▶ Assignment: Every line below that includes "error" counts toward the total. Report that total alone.

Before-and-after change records
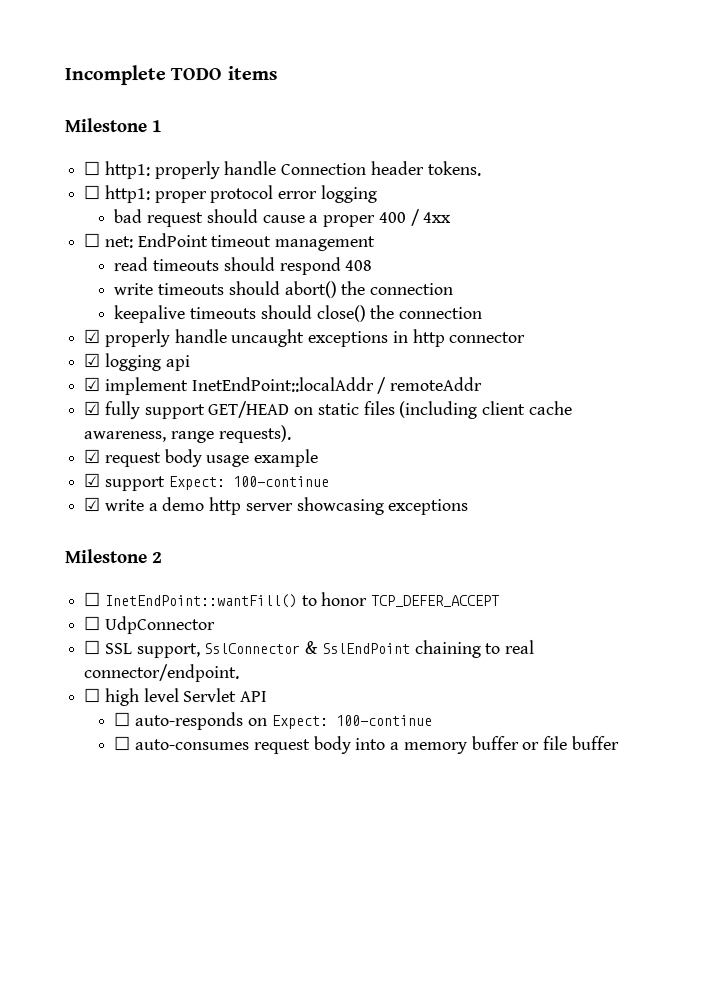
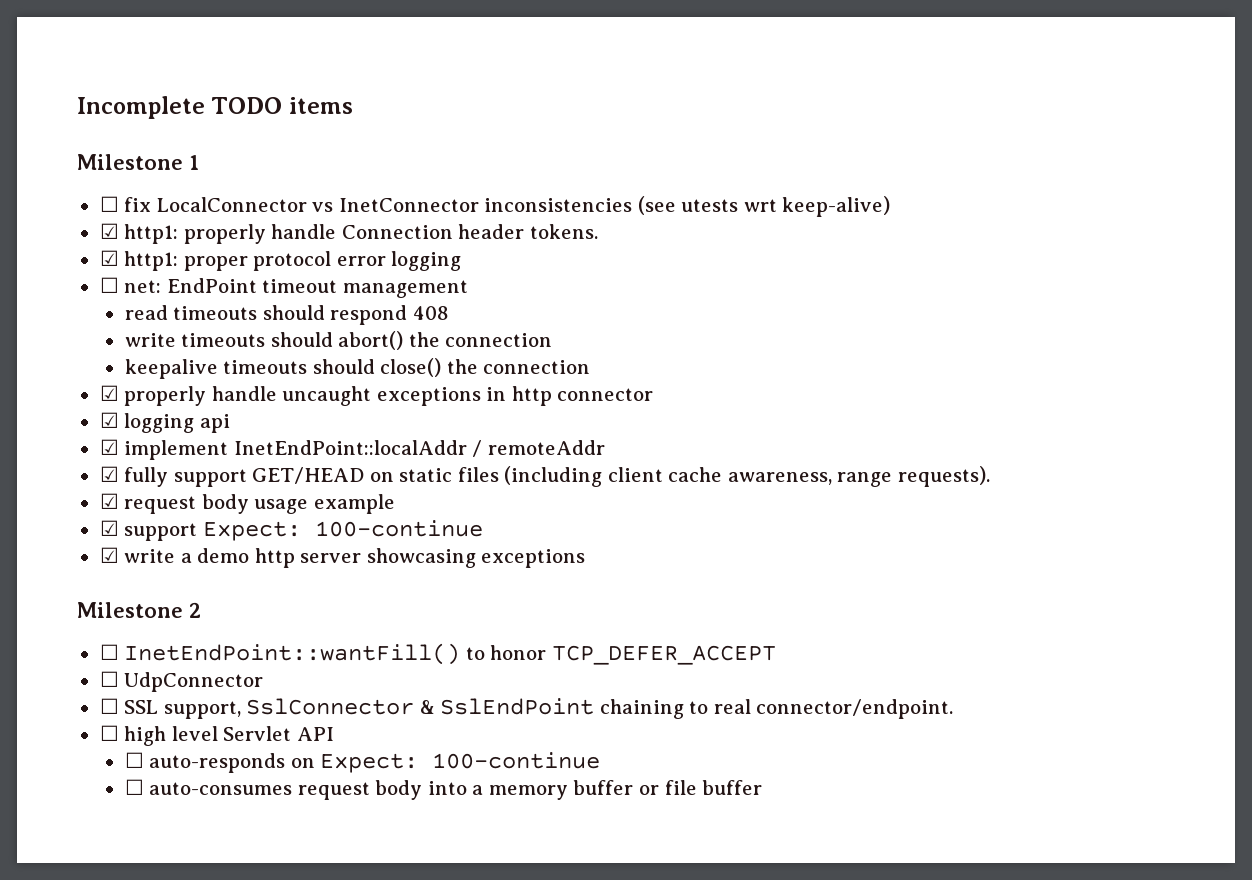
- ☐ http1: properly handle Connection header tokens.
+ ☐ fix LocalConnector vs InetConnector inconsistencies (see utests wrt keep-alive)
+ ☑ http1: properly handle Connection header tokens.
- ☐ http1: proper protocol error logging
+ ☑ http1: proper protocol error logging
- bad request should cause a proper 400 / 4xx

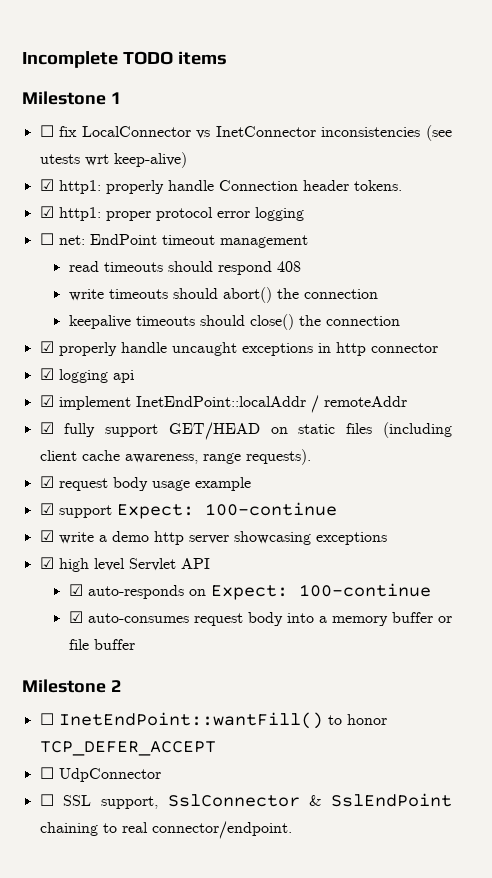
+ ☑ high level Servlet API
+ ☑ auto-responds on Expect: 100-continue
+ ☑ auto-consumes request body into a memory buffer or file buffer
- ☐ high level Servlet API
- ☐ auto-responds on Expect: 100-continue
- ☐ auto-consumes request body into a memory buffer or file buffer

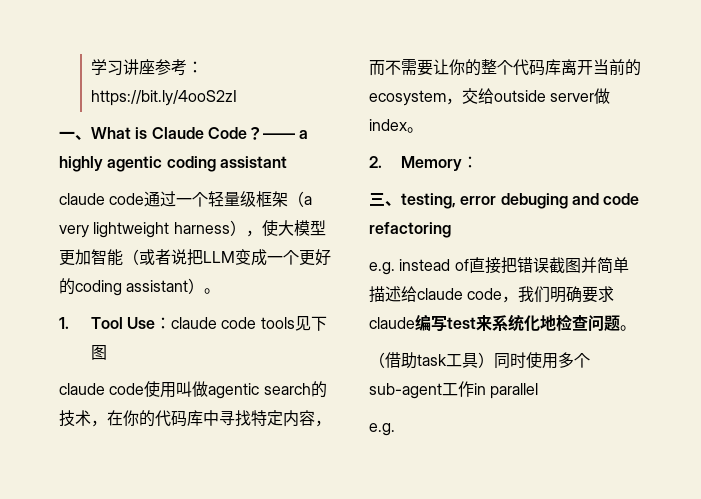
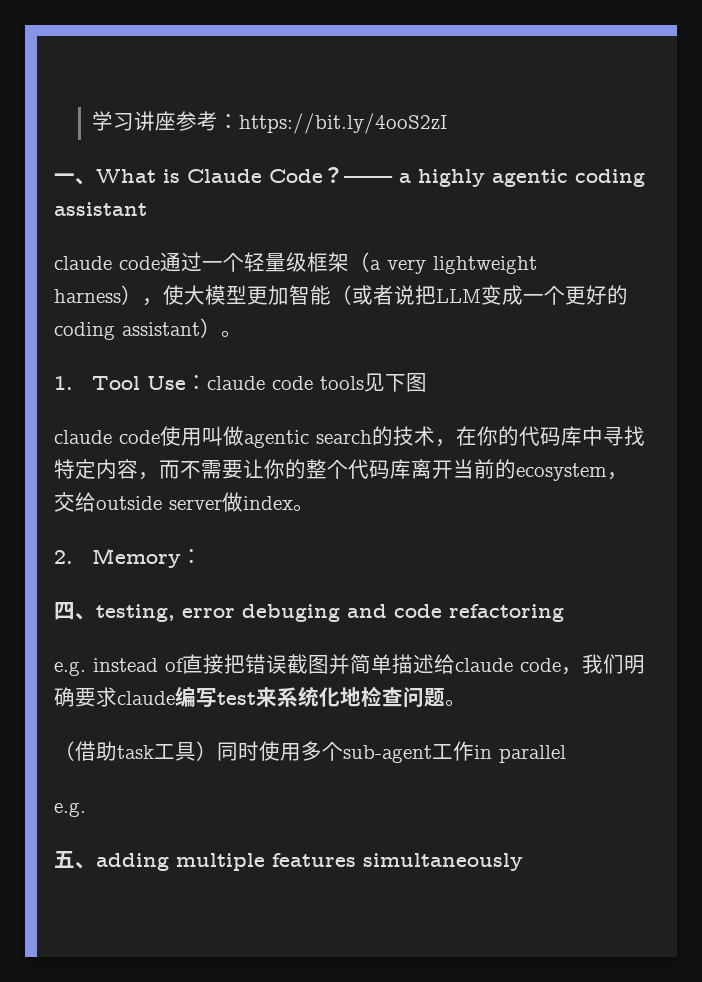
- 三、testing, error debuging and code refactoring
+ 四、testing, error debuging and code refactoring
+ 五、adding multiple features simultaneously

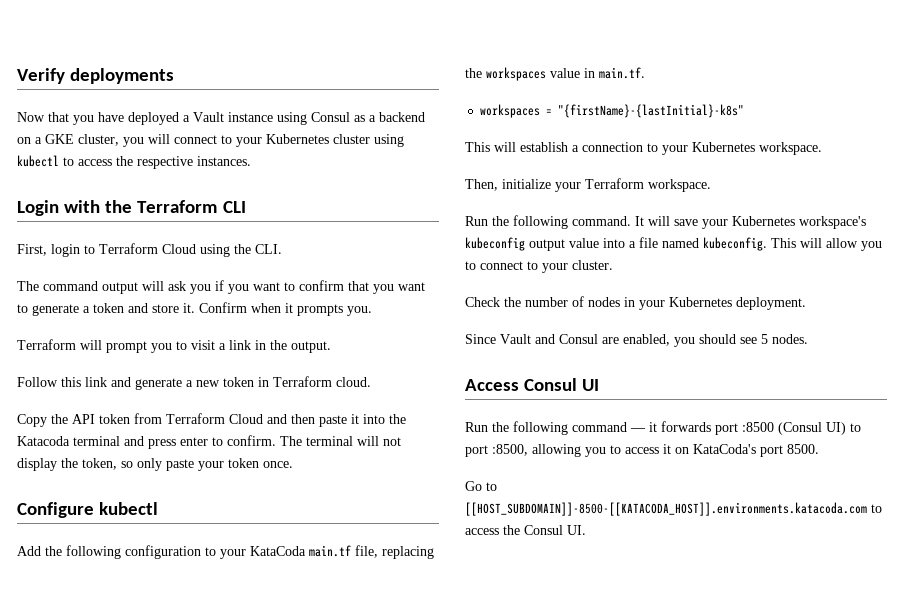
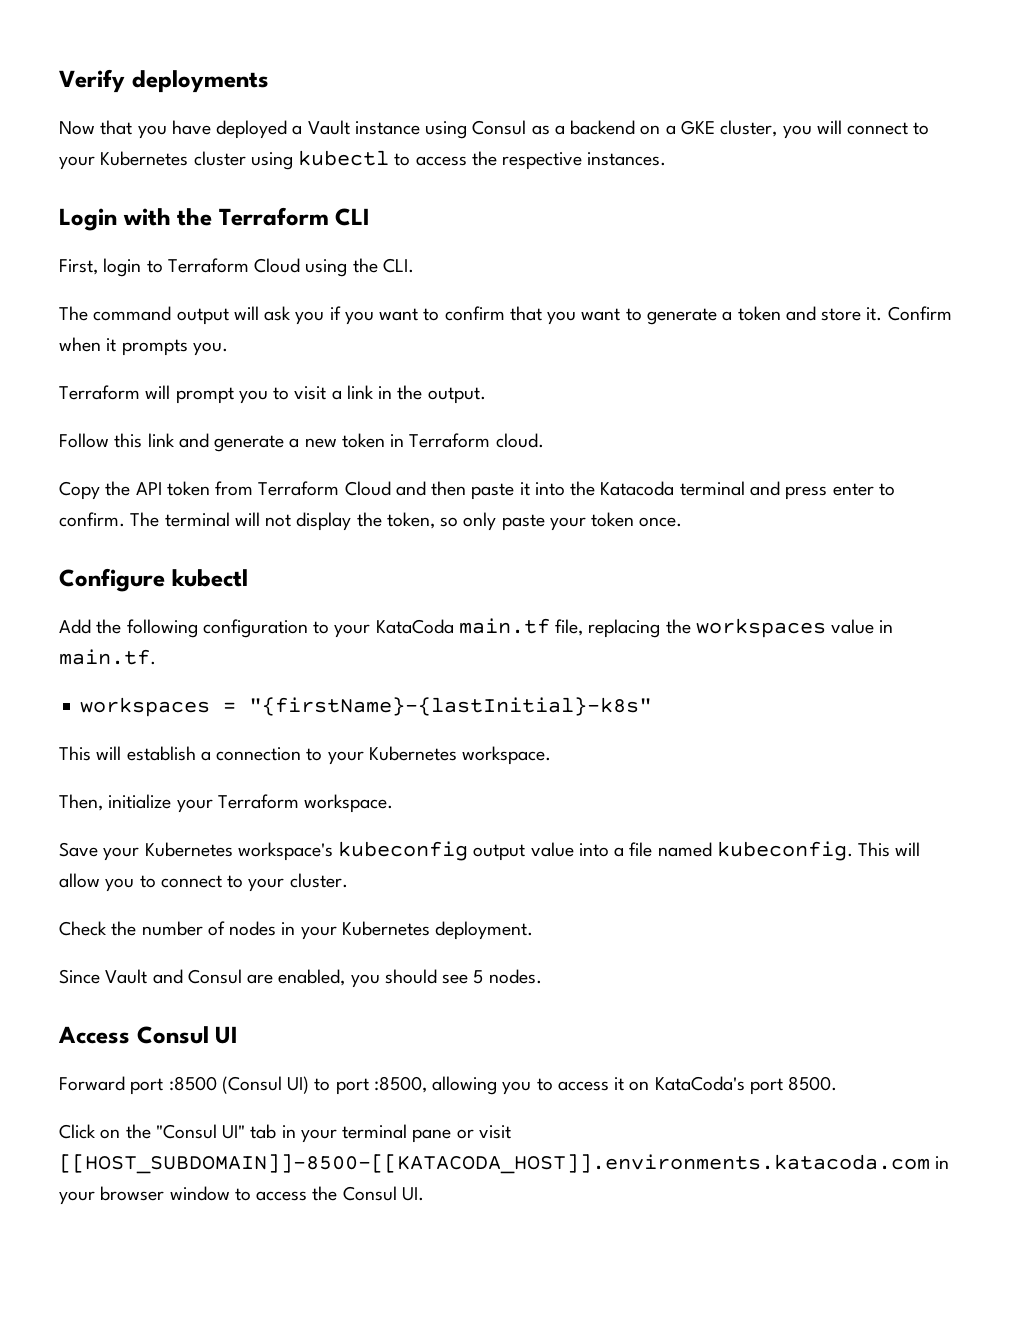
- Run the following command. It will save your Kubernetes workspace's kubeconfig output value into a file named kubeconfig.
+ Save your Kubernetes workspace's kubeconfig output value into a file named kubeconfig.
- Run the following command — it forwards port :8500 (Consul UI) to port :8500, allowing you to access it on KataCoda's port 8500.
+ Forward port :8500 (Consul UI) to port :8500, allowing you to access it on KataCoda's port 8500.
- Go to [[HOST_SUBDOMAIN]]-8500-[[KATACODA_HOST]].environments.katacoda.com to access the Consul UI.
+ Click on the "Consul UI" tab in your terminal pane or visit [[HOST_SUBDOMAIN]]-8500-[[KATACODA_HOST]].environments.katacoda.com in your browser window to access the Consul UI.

▶ Written response: 4